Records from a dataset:
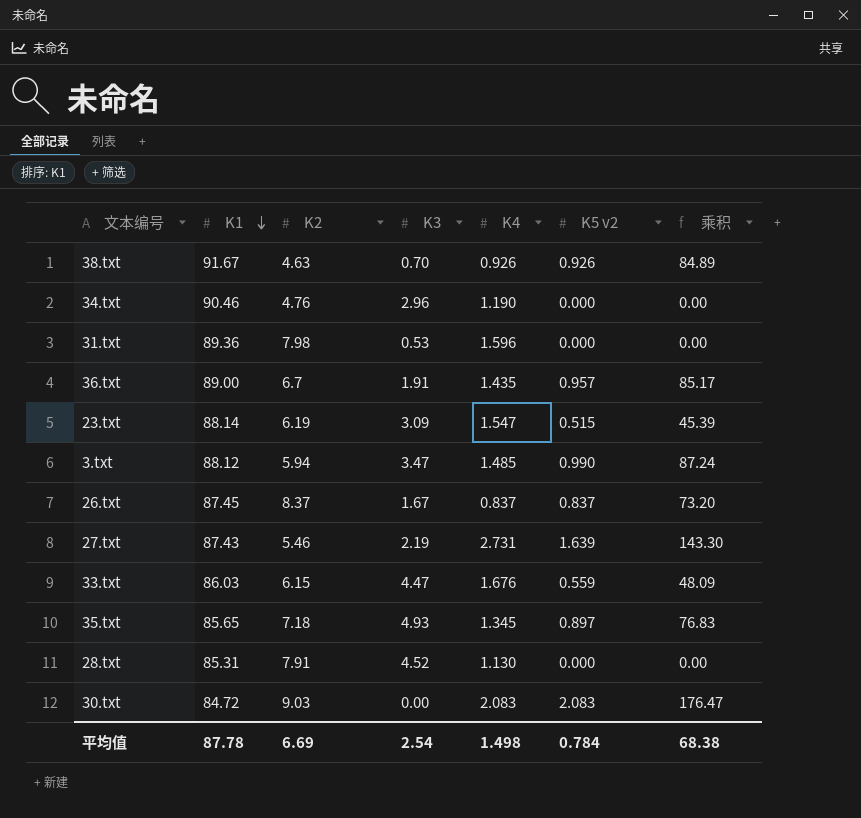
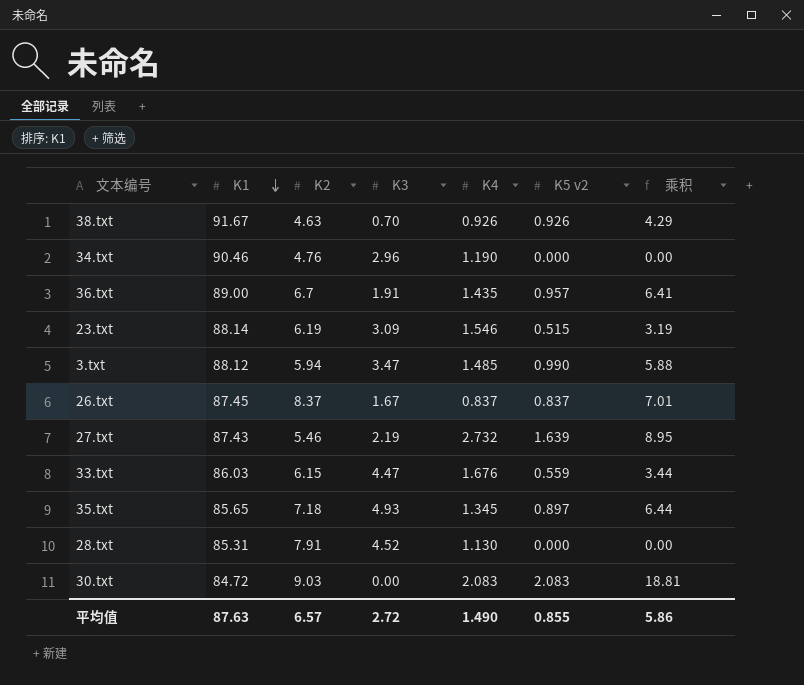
column 乘积 | formula: [K1] * [K5 v2] -> [K2] * [K5 v2]
row 31.txt: 89.36 | 7.98 | 0.53 | 1.596 | 0.000 | 0.00 -> none
23.txt | K4: 1.547 -> 1.546
27.txt | K4: 2.731 -> 2.732
平均值 | K1: 87.78 -> 87.63
平均值 | K2: 6.69 -> 6.57
平均值 | K3: 2.54 -> 2.72
平均值 | K4: 1.498 -> 1.490
平均值 | K5 v2: 0.784 -> 0.855
平均值 | 乘积: 68.38 -> 5.86

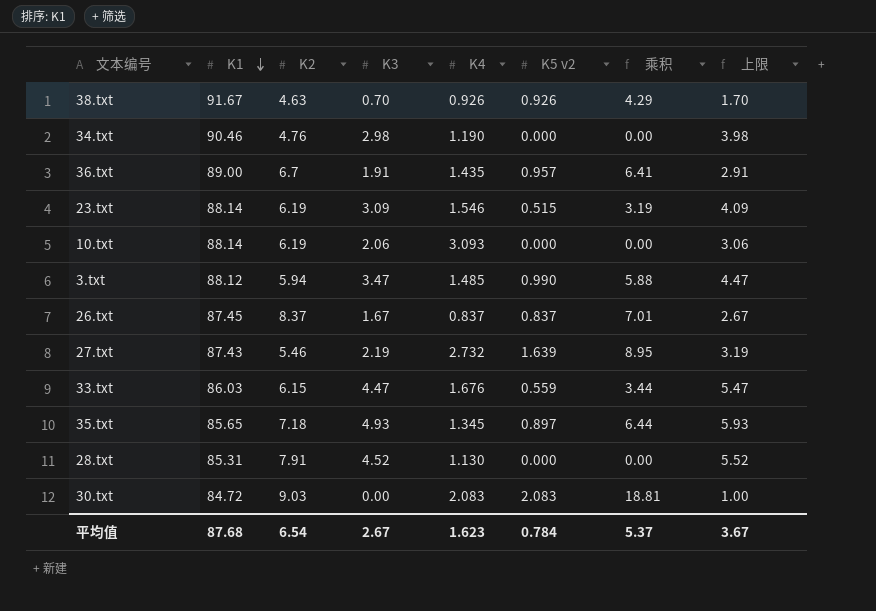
column 上限 | formula: none -> [K3] + 1
34.txt | K3: 2.96 -> 2.98
row 10.txt: none -> 88.14 | 6.19 | 2.06 | 3.093 | 0.000 | 0.00 | 3.06
平均值 | K1: 87.63 -> 87.68
平均值 | K2: 6.57 -> 6.54
平均值 | K3: 2.72 -> 2.67
平均值 | K4: 1.490 -> 1.623
平均值 | K5 v2: 0.855 -> 0.784
平均值 | 乘积: 5.86 -> 5.37

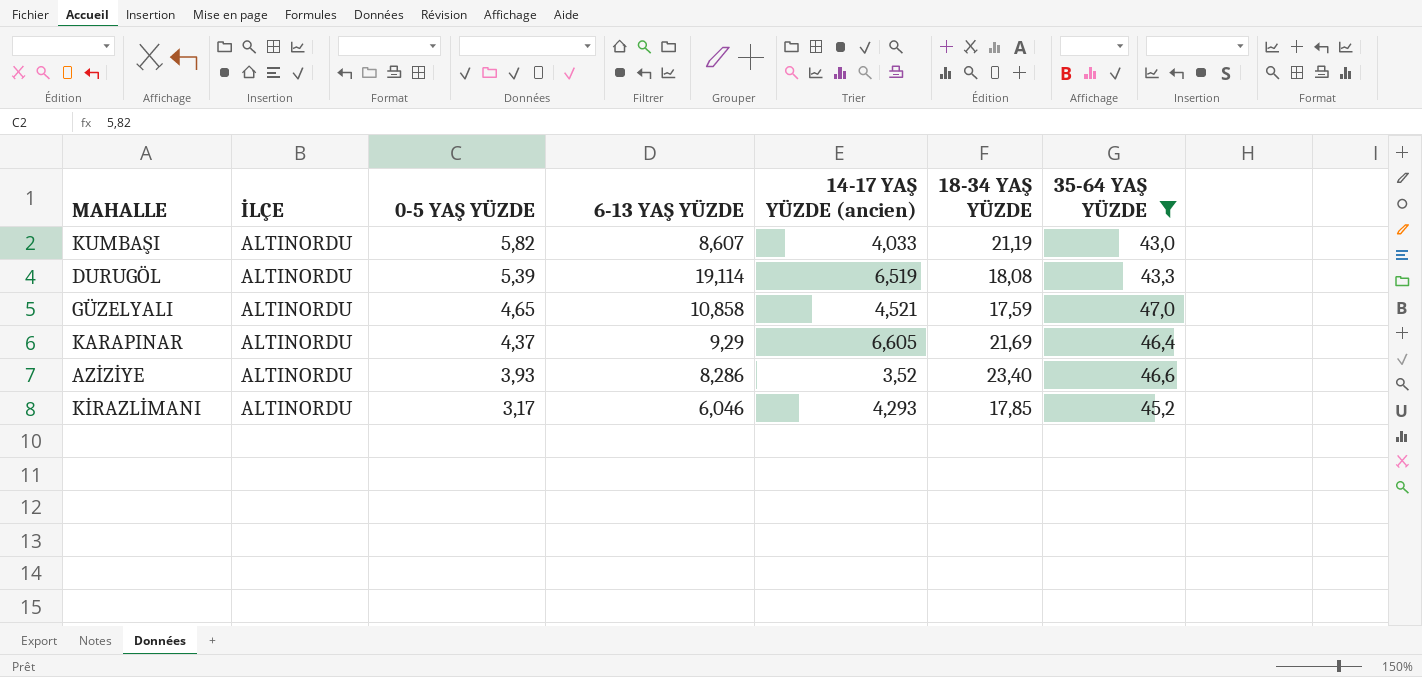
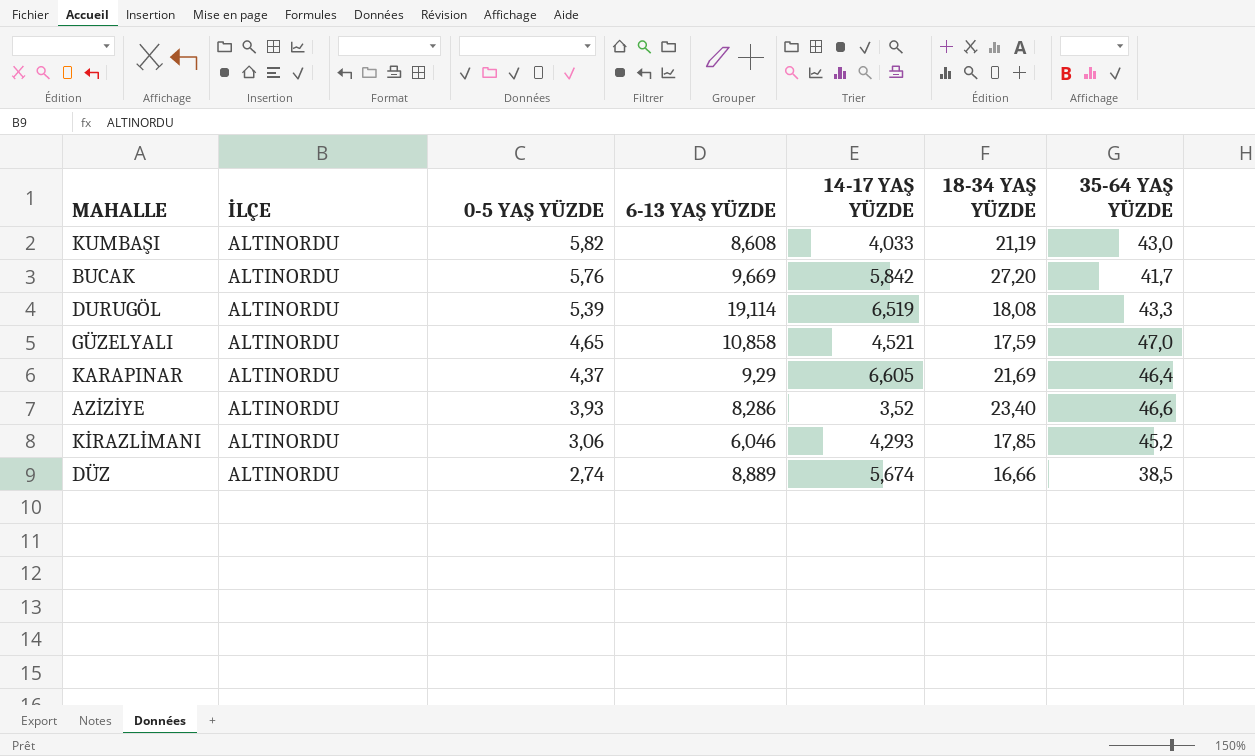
filter: 35-64 YAŞ YÜZDE >= 43,0 -> none
column name: 14-17 YAŞ YÜZDE (ancien) -> 14-17 YAŞ YÜZDE
KUMBAŞI | 6-13 YAŞ YÜZDE: 8,607 -> 8,608
KİRAZLİMANI | 0-5 YAŞ YÜZDE: 3,17 -> 3,06

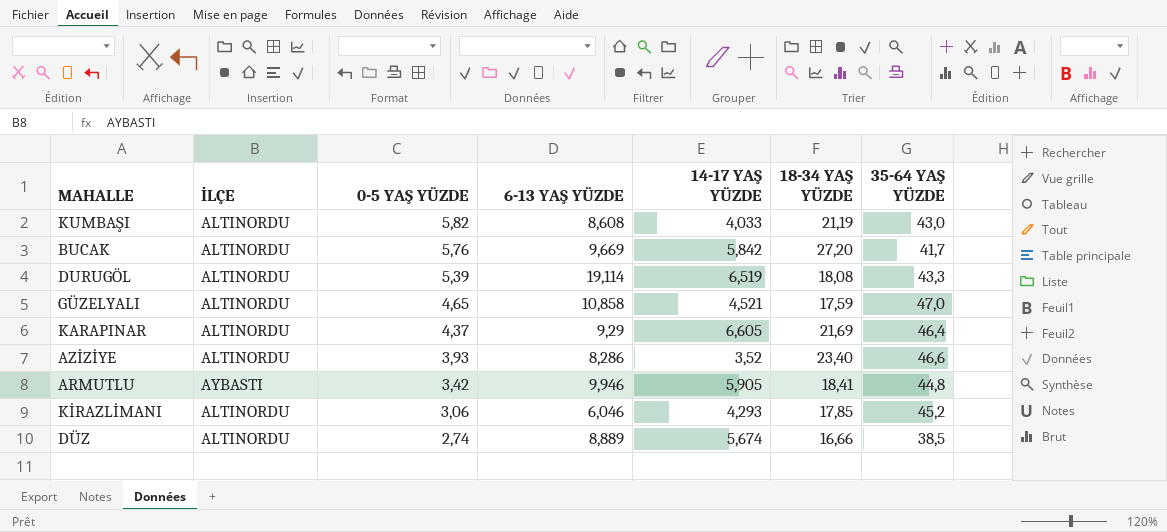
row ARMUTLU: none -> AYBASTI | 3,42 | 9,946 | 5,905 | 18,41 | 44,8

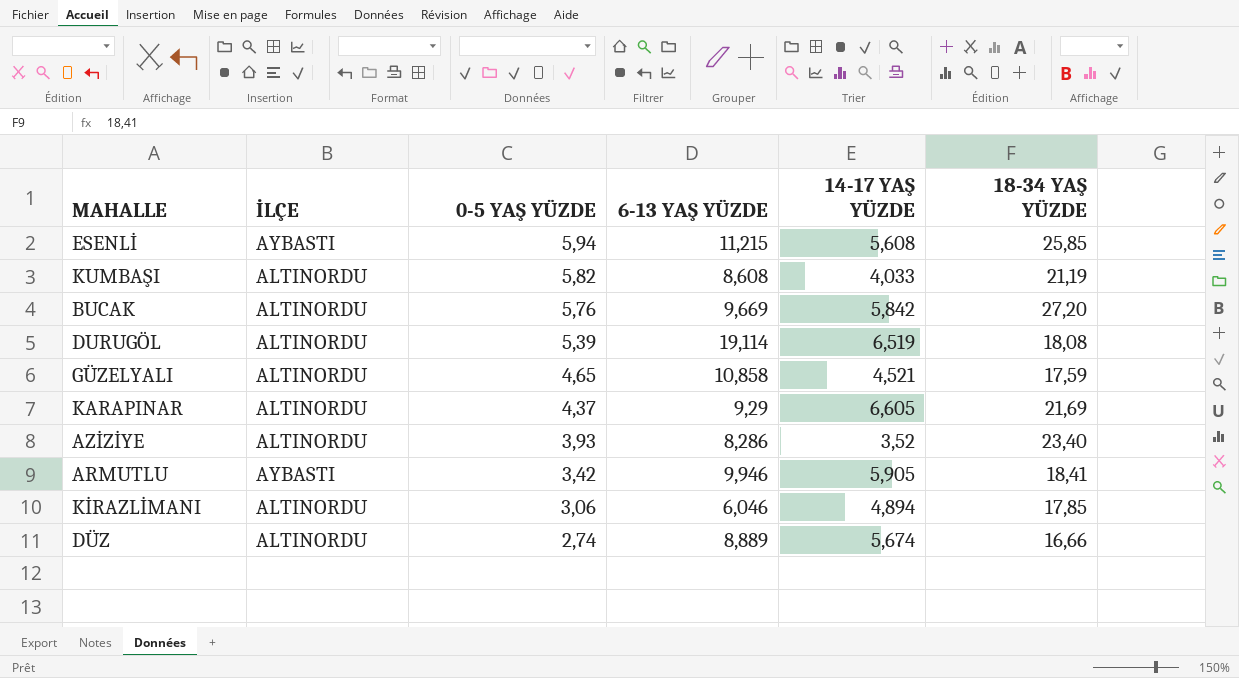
column 35-64 YAŞ YÜZDE | position: 7 -> none
row ESENLİ: none -> AYBASTI | 5,94 | 11,215 | 5,608 | 25,85
KİRAZLİMANI | 14-17 YAŞ YÜZDE: 4,293 -> 4,894

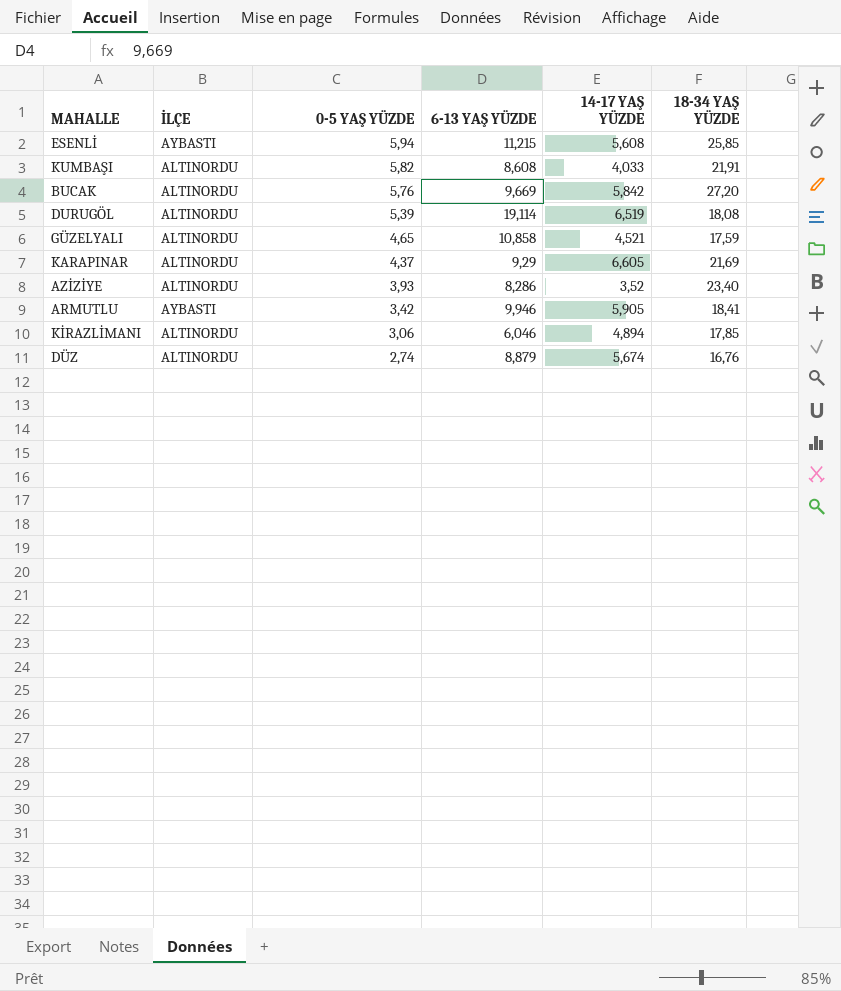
KUMBAŞI | 18-34 YAŞ YÜZDE: 21,19 -> 21,91
DÜZ | 6-13 YAŞ YÜZDE: 8,889 -> 8,879
DÜZ | 18-34 YAŞ YÜZDE: 16,66 -> 16,76

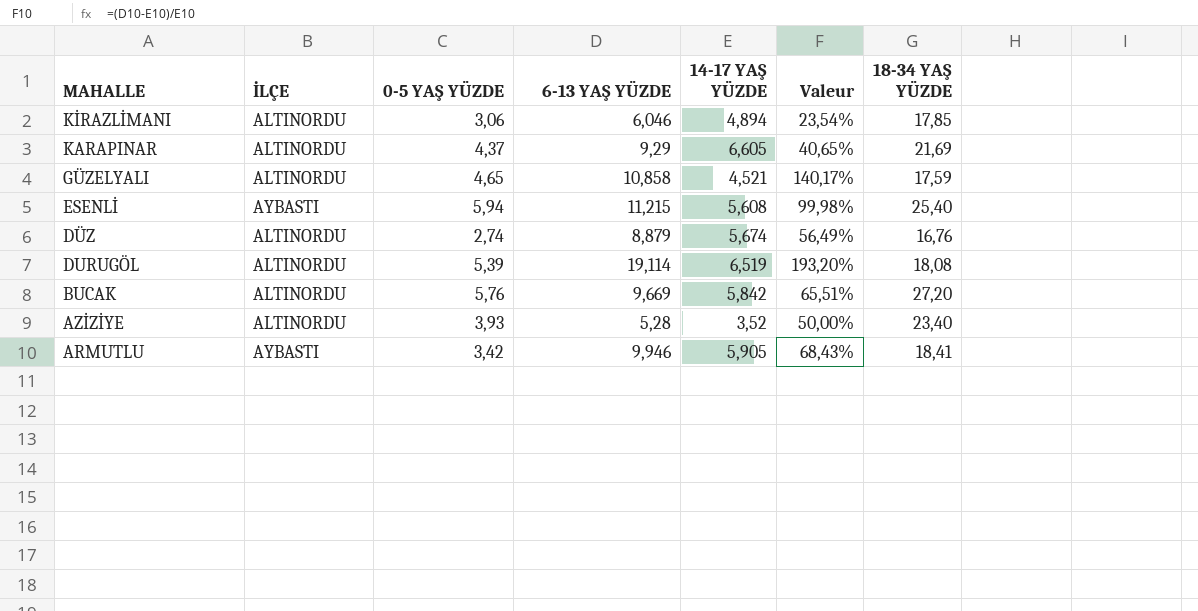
row order: 0-5 YAŞ YÜZDE descending -> MAHALLE descending
column Valeur | formula: none -> ([6-13 YAŞ YÜZDE] - [14-17 YAŞ YÜZDE]) / [14-17 YAŞ YÜZDE]
row KUMBAŞI: ALTINORDU | 5,82 | 8,608 | 4,033 | 21,91 -> none
ESENLİ | 18-34 YAŞ YÜZDE: 25,85 -> 25,40
AZİZİYE | 6-13 YAŞ YÜZDE: 8,286 -> 5,28

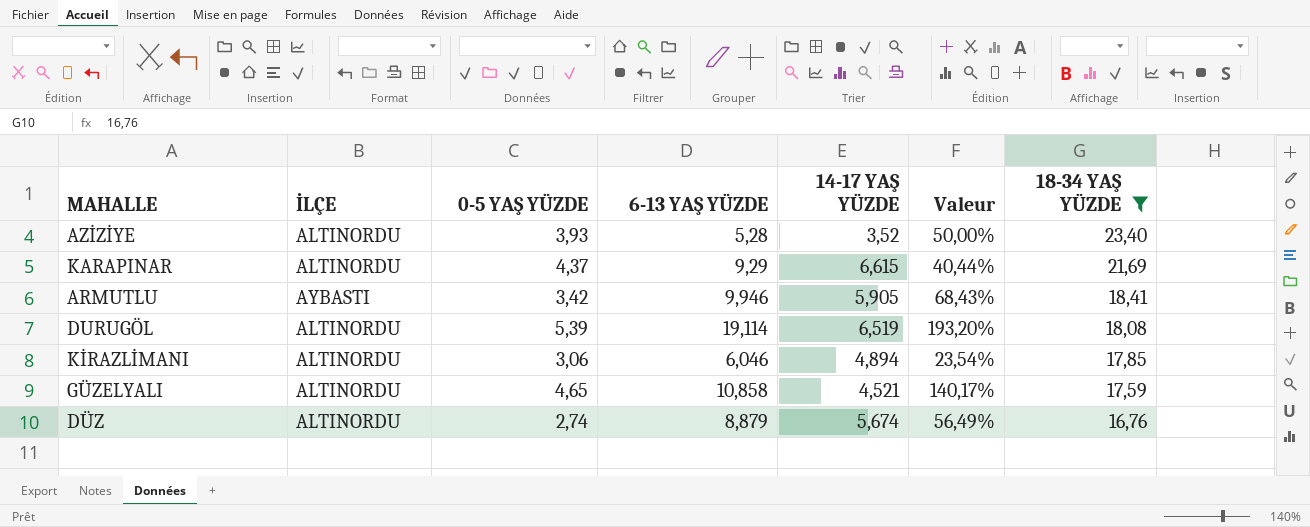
filter: none -> 18-34 YAŞ YÜZDE <= 23,40
row order: MAHALLE descending -> 18-34 YAŞ YÜZDE descending
KARAPINAR | 14-17 YAŞ YÜZDE: 6,605 -> 6,615
KARAPINAR | Valeur: 40,65% -> 40,44%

* _WHAT TO WORK ON_
Exact copy, pictures excluded: from the line with "column 35-64 YAŞ YÜZDE | position: 7 -> none" up to and including the line with "row KUMBAŞI: ALTINORDU" in the data above.

* _ANSWER SECTION_
column 35-64 YAŞ YÜZDE | position: 7 -> none
row ESENLİ: none -> AYBASTI | 5,94 | 11,215 | 5,608 | 25,85
KİRAZLİMANI | 14-17 YAŞ YÜZDE: 4,293 -> 4,894

KUMBAŞI | 18-34 YAŞ YÜZDE: 21,19 -> 21,91
DÜZ | 6-13 YAŞ YÜZDE: 8,889 -> 8,879
DÜZ | 18-34 YAŞ YÜZDE: 16,66 -> 16,76

row order: 0-5 YAŞ YÜZDE descending -> MAHALLE descending
column Valeur | formula: none -> ([6-13 YAŞ YÜZDE] - [14-17 YAŞ YÜZDE]) / [14-17 YAŞ YÜZDE]
row KUMBAŞI: ALTINORDU | 5,82 | 8,608 | 4,033 | 21,91 -> none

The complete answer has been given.